El incidente más funesto resulta ser la Masacre de Nanking (1937-1938) cuando el ejercito japonés masacró a doscientos ml civiles y prisioneros de guerra chinos, aunque se cree que la cantidad fue bastante mayor. Además de los asesinatos en masa, el ejercito japonés llevaba a cabo una estrategia de exterminio denominada “tierra quemada”, política sancionada por el propio emperador Hiroito, que ocasionó la muerte “indirecta” de al menos casi tres millones de chinos.

Los japoneses llevaron a cabo experimentos médicos en seres humanos, en especial en ciudadanos chinos. También utilizaron armas biológicas y se estima que al menos doscientos mil ciudadano chinos murieron de peste bubónica, cólera, carbunco y oras enfermedades. Según historiadores japonesa, fue Hiroito quien autorizó directamente el uso de armas químicas en China. También, se ha demostrado que los japoneses utilizaron, con fines experimentales, gas cianido en prisioneros australianos y holandeses en noviembre de 1944 en las islas Kai, Indonesia.

 La tortura (y posterior asesinato de las víctimas) y hasta el canibalismo estaban en los programas de exterminio de los japoneses. La mayor brutalidad siempre era en contra de la población china. Generalmente, se asesinaba a los torturados para evitar ser descubiertos y se les enterraba en fosas profundas o se les llevaba a la selva para que sean devorados por las fieras.

Se han recogido muchos testimonios que dan cuenta de que los japoneses seleccionaban un numero de prisioneros que eran ejecutados diariamente, en cantidades variables, con el propósito de servir de alimento para las tropas. Muchas de las víctimas eran despedazadas mientras aún estaban vivas, y sus restos eran colocados en fosas comunes; algunos morían más tarde en ellas.

Aunque no existen cifras exactas, al menos cuatro millones de indonesios (otras fuentes aseguran que fueron diez) fueron forzados a trabajar para el ejercito japonés. Al final de la guerra sólo 52,000 fueron repatriados a su país. Otros diez millones de chinos fueron movilizados por todo el Asia para trabajo forzado. Tan sólo en la construcción del ferrocarril entre Birmania y Siam murieron cien mil prisioneros y civiles esclavizados.
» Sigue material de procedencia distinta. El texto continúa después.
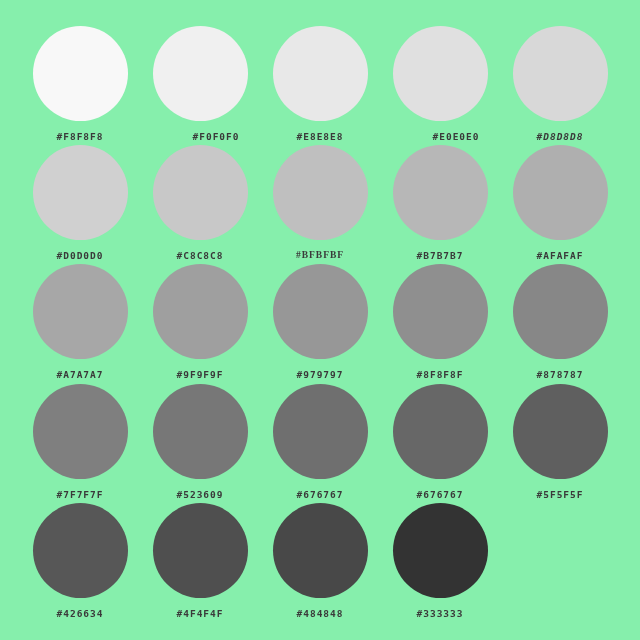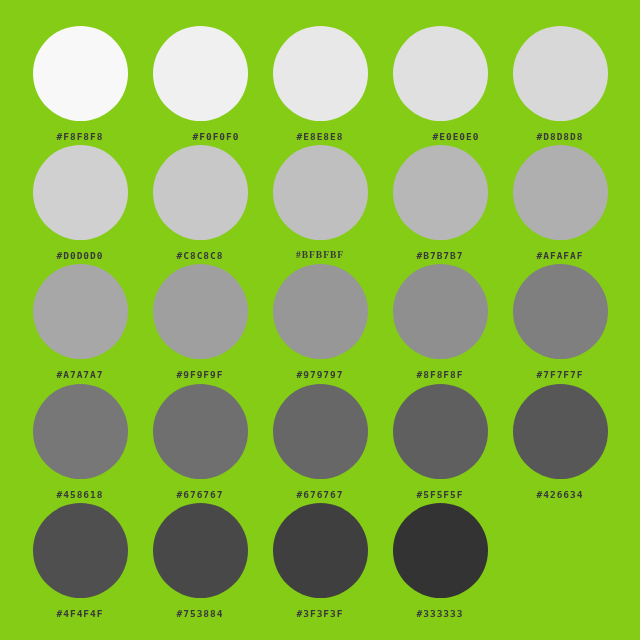--- a/index.html
+++ b/index.html
@@ -44,40 +44,40 @@
     letter-spacing: 1.0px;
     color: #3a3a3a;
     white-space: nowrap;
     text-align: center;
     line-height: 1;
   }
 </style>
 </head>
 <body>
 
-<div id="palette-grid" style="background: #84cc16;">
+<div id="palette-grid" style="background: #86efac;">
     <div class="swatch-cell">
       <div class="swatch-circle" style="background-color: rgb(248, 248, 248); width: 95px; height: 95px;"></div>
       <div class="swatch-label" style="color: rgb(58, 58, 58);">#F8F8F8</div>
     </div>
     <div class="swatch-cell">
       <div class="swatch-circle" style="background-color: rgb(240, 240, 240); width: 95px; height: 95px;"></div>
       <div class="swatch-label" style="color: rgb(58, 58, 58); margin-left: 32px;">#F0F0F0</div>
     </div>
     <div class="swatch-cell">
       <div class="swatch-circle" style="background-color: rgb(232, 232, 232); width: 95px; height: 95px;"></div>
       <div class="swatch-label" style="color: rgb(58, 58, 58);">#E8E8E8</div>
     </div>
     <div class="swatch-cell">
       <div class="swatch-circle" style="background-color: rgb(224, 224, 224); width: 95px; height: 95px;"></div>
       <div class="swatch-label" style="color: rgb(58, 58, 58); margin-left: 32px;">#E0E0E0</div>
     </div>
     <div class="swatch-cell">
       <div class="swatch-circle" style="background-color: rgb(216, 216, 216); width: 95px; height: 95px;"></div>
-      <div class="swatch-label" style="color: rgb(58, 58, 58);">#D8D8D8</div>
+      <div class="swatch-label" style="color: rgb(58, 58, 58); font-style: italic;">#D8D8D8</div>
     </div>
     <div class="swatch-cell">
       <div class="swatch-circle" style="background-color: rgb(208, 208, 208); width: 95px; height: 95px;"></div>
       <div class="swatch-label" style="color: rgb(58, 58, 58);">#D0D0D0</div>
     </div>
     <div class="swatch-cell">
       <div class="swatch-circle" style="background-color: rgb(200, 200, 200); width: 95px; height: 95px;"></div>
       <div class="swatch-label" style="color: rgb(58, 58, 58);">#C8C8C8</div>
     </div>
     <div class="swatch-cell">
@@ -102,26 +102,30 @@
     </div>
     <div class="swatch-cell">
       <div class="swatch-circle" style="background-color: rgb(151, 151, 151); width: 95px; height: 95px;"></div>
       <div class="swatch-label" style="color: rgb(58, 58, 58);">#979797</div>
     </div>
     <div class="swatch-cell">
       <div class="swatch-circle" style="background-color: rgb(143, 143, 143); width: 95px; height: 95px;"></div>
       <div class="swatch-label" style="color: rgb(58, 58, 58);">#8F8F8F</div>
     </div>
     <div class="swatch-cell">
+      <div class="swatch-circle" style="background-color: rgb(135, 135, 135); width: 95px; height: 95px;"></div>
+      <div class="swatch-label" style="color: rgb(58, 58, 58);">#878787</div>
+    </div>
+    <div class="swatch-cell">
       <div class="swatch-circle" style="background-color: rgb(127, 127, 127); width: 95px; height: 95px;"></div>
       <div class="swatch-label" style="color: rgb(58, 58, 58);">#7F7F7F</div>
     </div>
     <div class="swatch-cell">
       <div class="swatch-circle" style="background-color: rgb(119, 119, 119); width: 95px; height: 95px;"></div>
-      <div class="swatch-label" style="color: rgb(58, 58, 58);">#458618</div>
+      <div class="swatch-label" style="color: rgb(58, 58, 58);">#523609</div>
     </div>
     <div class="swatch-cell">
       <div class="swatch-circle" style="background-color: rgb(111, 111, 111); width: 95px; height: 95px;"></div>
       <div class="swatch-label" style="color: rgb(58, 58, 58);">#676767</div>
     </div>
     <div class="swatch-cell">
       <div class="swatch-circle" style="background-color: rgb(103, 103, 103); width: 95px; height: 95px;"></div>
       <div class="swatch-label" style="color: rgb(58, 58, 58);">#676767</div>
     </div>
     <div class="swatch-cell">
@@ -131,23 +135,19 @@
     <div class="swatch-cell">
       <div class="swatch-circle" style="background-color: rgb(87, 87, 87); width: 95px; height: 95px;"></div>
       <div class="swatch-label" style="color: rgb(58, 58, 58);">#426634</div>
     </div>
     <div class="swatch-cell">
       <div class="swatch-circle" style="background-color: rgb(79, 79, 79); width: 95px; height: 95px;"></div>
       <div class="swatch-label" style="color: rgb(58, 58, 58);">#4F4F4F</div>
     </div>
     <div class="swatch-cell">
       <div class="swatch-circle" style="background-color: rgb(72, 72, 72); width: 95px; height: 95px;"></div>
-      <div class="swatch-label" style="color: rgb(58, 58, 58);">#753884</div>
-    </div>
-    <div class="swatch-cell">
-      <div class="swatch-circle" style="background-color: rgb(63, 63, 63); width: 95px; height: 95px;"></div>
-      <div class="swatch-label" style="color: rgb(58, 58, 58);">#3F3F3F</div>
+      <div class="swatch-label" style="color: rgb(58, 58, 58);">#484848</div>
     </div>
     <div class="swatch-cell">
       <div class="swatch-circle" style="background-color: rgb(51, 51, 51); width: 95px; height: 95px;"></div>
       <div class="swatch-label" style="color: rgb(58, 58, 58);">#333333</div>
     </div>
   </div>
 
 </body></html>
 El ejército imperial japonés estableció, asimismo, estaciones de “confort” en todo el frente y obligo a centenares de miles de mujeres de los países conquistados a someterse a toda clase de vejámenes por parte de las tropas, sin ninguna compensación: Simple explotación y esclavitud sexual, como han reconocido recientemente las autoridades japonesas. Se ha responsabilizado de este reclutamiento forzoso de mujeres a  la Tokeitai, la policía secreta naval. Miles de mujeres morían durante las violaciones, o eran asesinadas si ya no sastisfacían a las tropas.

Finalmente, como en Europa, las tropas japonesas efectuaron un saqueo sistemático entre 1895 y 1945 de toda clase de bienes valiosos. Fueron creados depósitos secretos en todos los territorios conquistados, muchos de ellos administrados por delincuentes de la temible Yakuza, o también por oficiales bajo la orden directa del Emperador Hiroito. De hecho, se sabe que el hermano del emperador, el príncipe Chichibu, dirigió una organización secreta, denominada Kin no yuri (Azucena dorada) para este propósito.

Queda mucho por decir todavía de estos crímenes en contra de la humanidad, poco conocidos y que en nada debe perjudicar la simpatía que uno pueda sentir por el actual pueblo japonés. Sin embargo, como sucedió con los alemanes, bajo la tiranía nazi, los japoneses bajo el dominio del militarismo, una religión nacionalista y de obediencia férrea, y bajo la influencia de una propaganda perniciosa cometieron excesos aun mayores que sus aliados europeos, que la Historia, o las conveniencias políticas, se han encargado de silenciar.

Aunque el Japón, sólo recientemente, ha desplegado gestos conciliatorios hacia las naciones y pueblos agredidos, muchos piensan que son insuficientes e incompletos. La Historia dirá mas en el futuro.